- **Problem**:
Your task is to repeat the entries exactly. Leave the pictures out.

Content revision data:

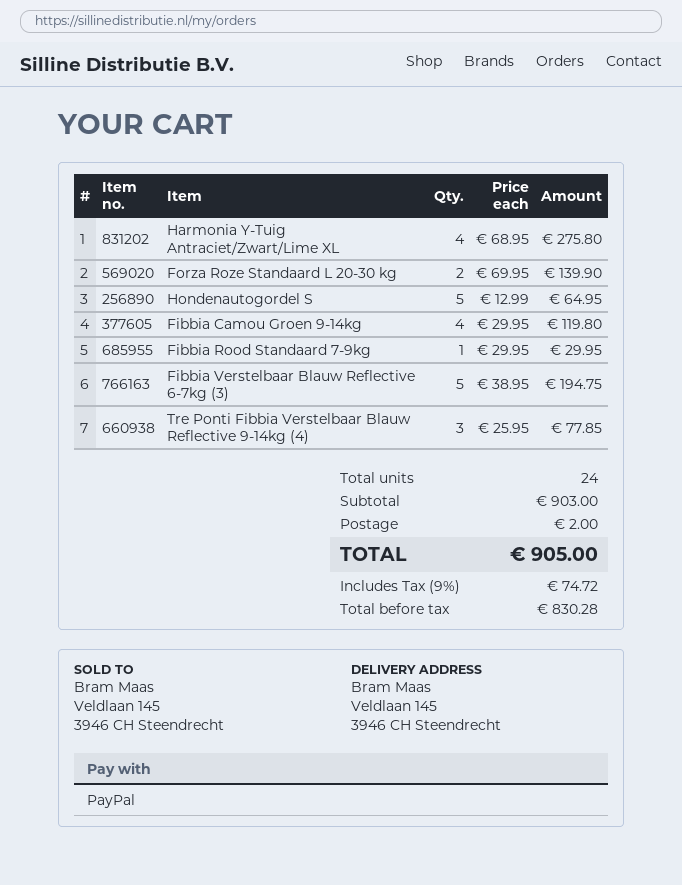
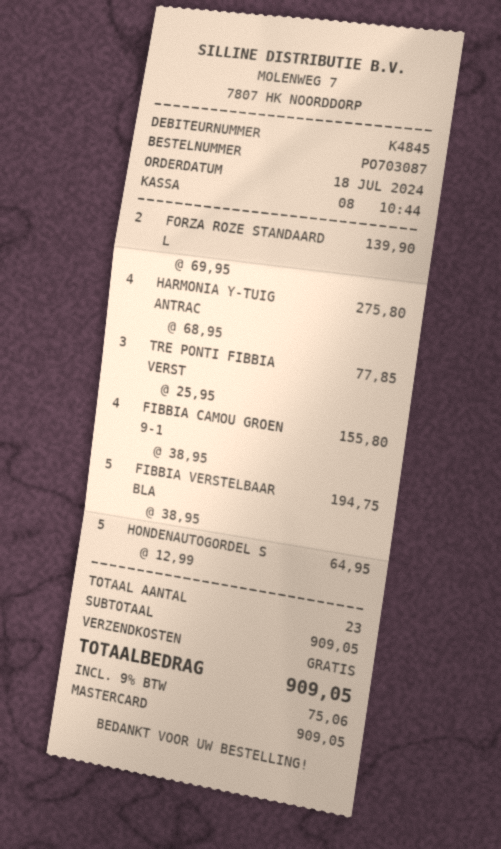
payment method: PayPal -> Mastercard
Fibbia Camou Groen 9-14kg: 4 x 29.95 = 119.80 -> 4 x 38.95 = 155.80
Fibbia Rood Standaard 7-9kg: 1 x 29.95 = 29.95 -> none
total quantity: 24 -> 23
subtotal: 903.00 -> 909.05
shipping: 2.00 -> 0.00
tax: 9% = 74.72 -> 9% = 75.06
total: 905.00 -> 909.05

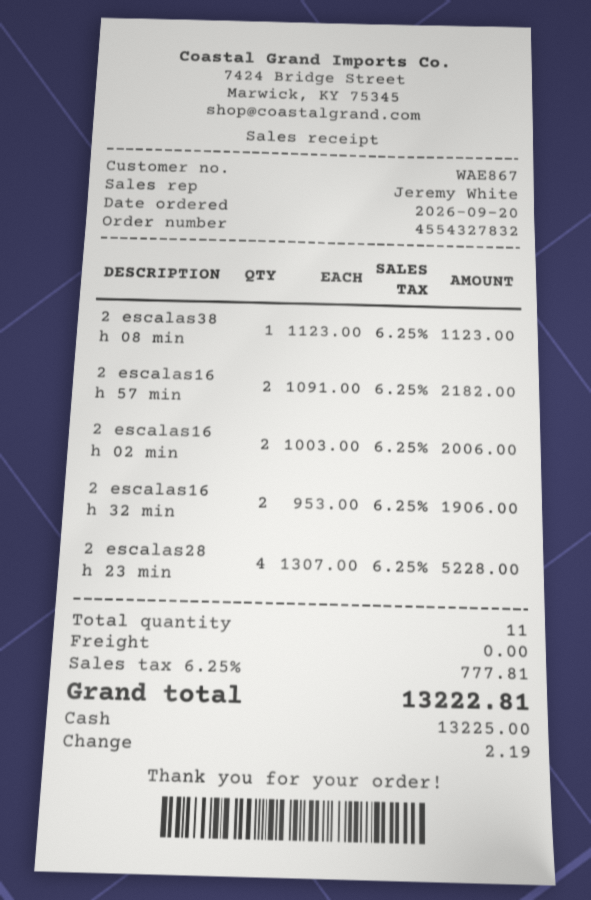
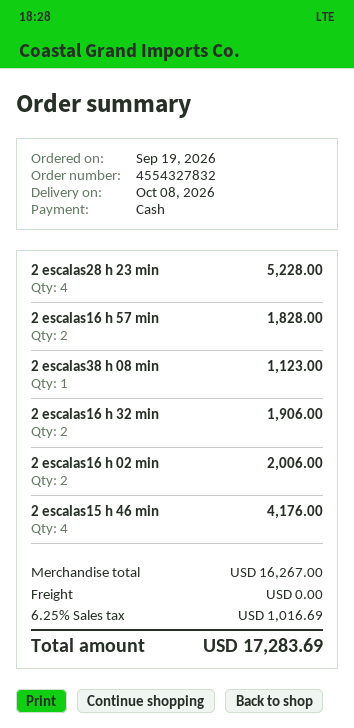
order date: 2026-09-20 -> 2026-09-19
2 escalas16 h 57 min: 2 for 2182.00 -> 2 for 1828.00
2 escalas15 h 46 min: none -> 4 for 4176.00
tax: 6.25% = 777.81 -> 6.25% = 1016.69
total: 13222.81 -> 17283.69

- **Written response**:
payment method: PayPal -> Mastercard
Fibbia Camou Groen 9-14kg: 4 x 29.95 = 119.80 -> 4 x 38.95 = 155.80
Fibbia Rood Standaard 7-9kg: 1 x 29.95 = 29.95 -> none
total quantity: 24 -> 23
subtotal: 903.00 -> 909.05
shipping: 2.00 -> 0.00
tax: 9% = 74.72 -> 9% = 75.06
total: 905.00 -> 909.05

order date: 2026-09-20 -> 2026-09-19
2 escalas16 h 57 min: 2 for 2182.00 -> 2 for 1828.00
2 escalas15 h 46 min: none -> 4 for 4176.00
tax: 6.25% = 777.81 -> 6.25% = 1016.69
total: 13222.81 -> 17283.69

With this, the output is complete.